Open Heart〜密やかに たおやかに〜
「結婚……するの?」
いきなり、そう口が動いていた。
「…それは、俺の質問だよ。本当に結婚するのか?山田課長と」
怒っている風でもなく、私を見つめるシュウちゃんの瞳は、いつもとは違う。
見たことが無いくらいに、寂しい色をしていた。
「……それは」
そんなに寂しい瞳をされたら、私は全てを話してしまいたくなる。
口ごもり俯いた私。
シュウちゃんは、今、私が何か語るのを待っているのだろうか、それとも……。
シュウちゃんは、迷い沈黙する私の手を柔らかく掴んで、自分の手から遠ざける。
冷たい風が私とシュウちゃんの間を通り抜けていく。
「……するよ、結婚」
「えっ」
顔を上げて、シュウちゃんを見上げた。
「正直、樹里以外の人と結婚するなんて思ってなかったよ、俺」
開きかけてはいても、口から言葉は出てこなかった。
昨日も見舞いに行った病院、未だに目を覚まさない父さんの姿を思い出して、私は完全に口を閉ざす。
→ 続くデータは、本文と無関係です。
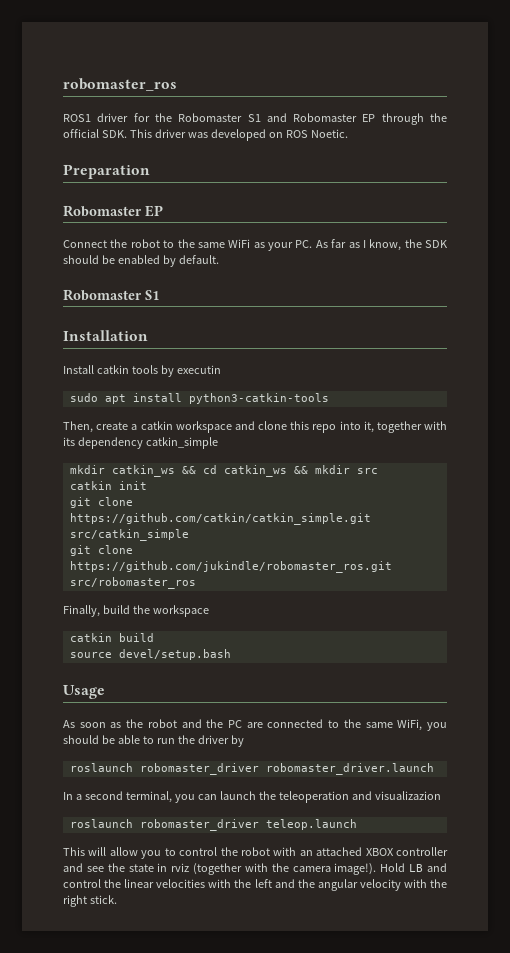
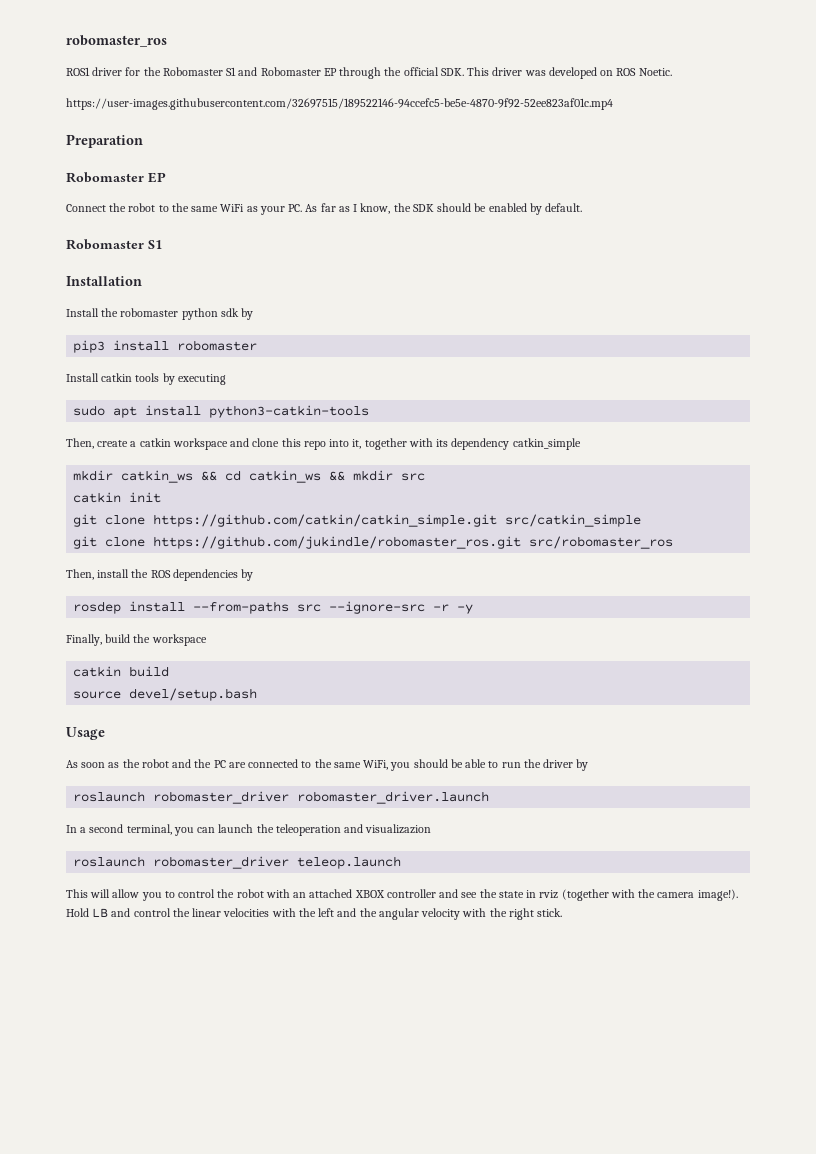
(348, 133) none -> [66,98,613,110] // https://user-images.githubusercontent.com/32697515/189522146-94ccefc5-be5e-4870-9f92-52ee823af01c.mp4
(148, 335) none -> [66,308,254,320] [73,340,258,353] // Install the robomaster python sdk by // pip3 install robomaster
[176,365,221,374] executin -> [177,374,226,385] executing
(196, 583) none -> [66,569,254,581] [73,601,474,614] // Then, install the ROS dependencies by // rosdep install --from-paths src --ignore-src -r -y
力を入れて口を開けないように我慢した。瞬きもしないように瞼にも力を入れた。
心臓がバクバクと私の中で大きく音を鳴らし続けていた。
「寒いから、風邪ひかないようにな」
今度こそ、シュウちゃんは扉を開けてしまった。
目の前で、シュウちゃんが屋上から出ていき、扉は不快な音を響かせて重く閉ざされた。
全身から力が抜けて、私は閉ざされた扉に寄りかかった。
力が抜けた瞼は、瞬きを数回繰り返した。それだけで嘘みたいに涙が溢れてきた。
まるで洪水みたいに大量に。
シュウちゃん、こんなにぐちゃぐちゃの紙じゃぁ、紙飛行機が折れないよ。遠くに飛ばすことなんか無理だから。どうして、こんなことになったの。私は、どうすれば良かったの? これから、どうすればいいの?
へなへなと座り込んだ私は、ティッシュを取り出すつもりでコートのポケットに手を入れた。
缶コーヒー。
ポケットにいれた手に当たった缶コーヒーを取り出して眺めた。
「……くっ…くくっ」
きっと缶コーヒーを眺めて、泣き笑いをする女は私くらいのものだろう。
缶コーヒーは、好きじゃない。どうせならカフェオレを買う。なのに、私がビルの下にある自販機で何気なく買ってきたのは、缶コーヒーだった。
『このコーヒーは、濃くないから飲みやすい』
以前からシュウちゃんが愛飲している缶コーヒーだ。
下の自販機で買って、良く屋上で飲んでいたのを思い出す。
馬鹿みたいだ。
約束もしていない屋上。
逢えたとしてもロクに話も出来なくなった相手。
自分は飲まないくせに、買ってしまった缶コーヒー。
馬鹿みたい。
ぬるくなった缶コーヒーを両手で包んで握りこむ。震える指でプルトップを開けた。
おそるおそる口につけ、ひと口飲んでみる。
「まずっ……」
私の味覚には、合わないコーヒーの味を確認するようにして、また飲んでみた。
鼻水と涙が混ざって余計に不味くなる一方だった。
それでも、飲み続けた。
まるで、何かの儀式で飲むことが決めらている飲み物みたいに。
しゃくりあげながら、私は懸命にコーヒーを飲み続ける。
そうすることが、正しいみたいに。